カテゴライズとしては“スポーツカジュアル”っていうことにしてもらっています。スポーツウェアって括ってしまうと自分の範囲外でもあったのと、また競技やフィールドによってつくるものが変わってきてしまうので。だからアーバンライフに合わせてデザインしました。

お話を聞いていると、デザインのプロセスの中で困難もたくさんあったかと思うんですが、いちばん苦労したのはどんなことですか?

リーボック社の方々の信用を得ることですね(笑)。社内でのアプローバルを取っていかないといけなかったので、そのプレゼンが難しかったです。正直プレゼンが苦手で…。モノをつくって見せて、それで判断してもらうことが多かったので。絵型と生地を使って見せていくんですけど、上手くイメージを伝えられず。でも、ウェブ上で拾ってきた画像を使って、「こういう感じです」っていうのもやりたくなかったですし。


それをどうクリアしていったんですか?

先ほど話したぼくを誘ってくれた担当の方のサポートがあってなんとか乗り越えました。その人がいなければきっと頓挫していたと思います。
リーボック側の意見のみだとぼくが参加する意味なんてなくなるし、ぼく自身もこのプロジェクトを通してステップアップしたいという想いがあったので、自分の考え方に対して柔軟さも意識しました。1年間がすごく長かったですね。
経験によってデザインの幅が広がると、ステップアップにつながる。

デザイン面では、手がける上でどんなことを意識しましたか?

うーん、どうだろう。違和感をどこで出そうかっていうのは考えましたね。たとえばジャージのパンツなんかには、ピンタックを入れてるんです。一目見て、なんか普通じゃなさそうだな、みたいなのが分かるといいじゃないですか。
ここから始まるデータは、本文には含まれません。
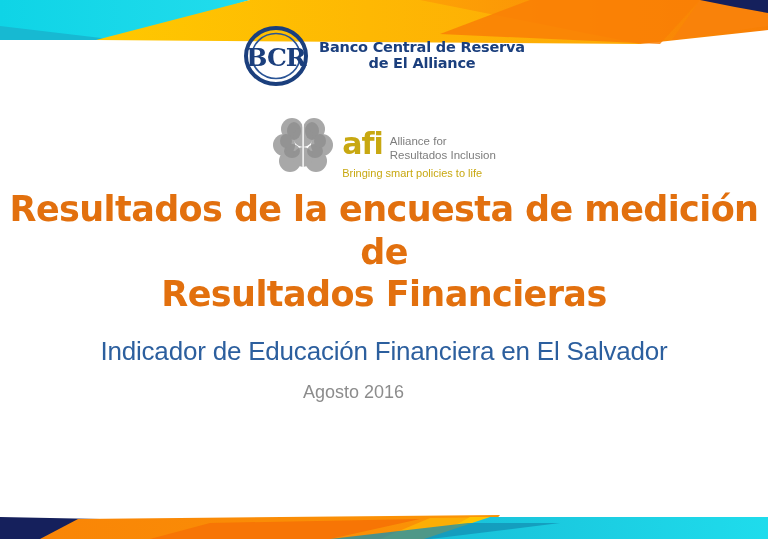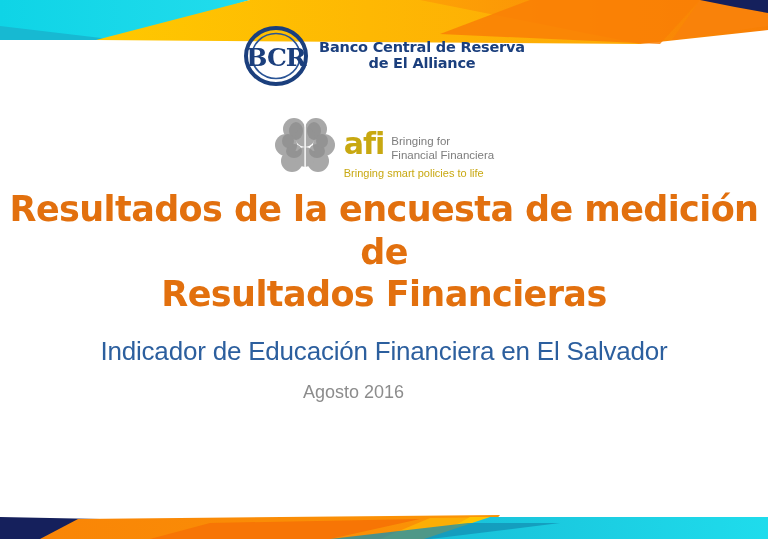--- a/index.html
+++ b/index.html
@@ -204,22 +204,22 @@
           <ellipse cx="43" cy="36" rx="8" ry="7"></ellipse>
           <ellipse cx="14" cy="26" rx="6" ry="7"></ellipse>
           <ellipse cx="48" cy="26" rx="6" ry="7"></ellipse>
         </g>
         <rect x="30.4" y="2" width="1.4" height="60" fill="#ffffff"></rect>
       </svg>
       <div id="afi-text-block">
         <div id="afi-top-line">
           <div id="afi-word">afi</div>
           <div id="afi-sub">
-            <span>Bringing for</span>
-            <span>Financial Financiera</span>
+            <span>Alliance for</span>
+            <span>Resultados Inclusion</span>
           </div>
         </div>
         <div id="afi-tagline">Bringing smart policies to life</div>
       </div>
     </div>
 
   </div>
 
   <div id="title-block">
     <div class="title-line">Resultados de la encuesta de medición de</div>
シルエットに大北さんらしさが表れているような気がします。とくにセットアップのトップスは、袖がセットインじゃなくて他ではあまり見られないデザインになっていて、なおかつボリューム感がありますよね。

こういうシルエットは昔から好きで。ショルダーのラインがキレイにでるんですよ。

〈Reebok eightyone〉ジグキネティカ 各¥13,000+TAX

シューズのモデルも大北さんが選んだんですか?

ある程度候補が絞られている中からぼくが選びました。

〈リーボック〉の代表作である「ポンプ フューリー」と、最新モデルの「ジグキネティカ」がラインナップしているところが印象的です。

ぼくは「ジグキネティカ」好きなんですよ。特殊というか、いい意味で変な靴ですよね。こっちのチャコールグレーのほうは全部おなじ色で指定したんですけど素材によって出色が変わって、いい感じにグラデーションが表われました。先ほどの違和感という意味では、あえてミントグリーンをつかいました。これが黒や白だと安定したかっこよさが出ると思うんですけど、あえてこの色で。


珍しい色ですよね。

まえに〈ヴァイナルアーカイブ〉で「デイトナ DMX」を別注したときに、黒ともう一色珍しい色で2色展開したんです。それが海外のお客さんに好評だったみたいで、しかもファッションにこだわりを持っている人が履いてくれていたみたいなんです。それがすごくうれしくて。〈ヴァイナルアーカイブ〉単体で考えるとこういう色は使ってこなかったんですけど、経験によって「こういう色も通用するんだ」と分かると幅が広がるというか、ステップアップに繋がりますよね。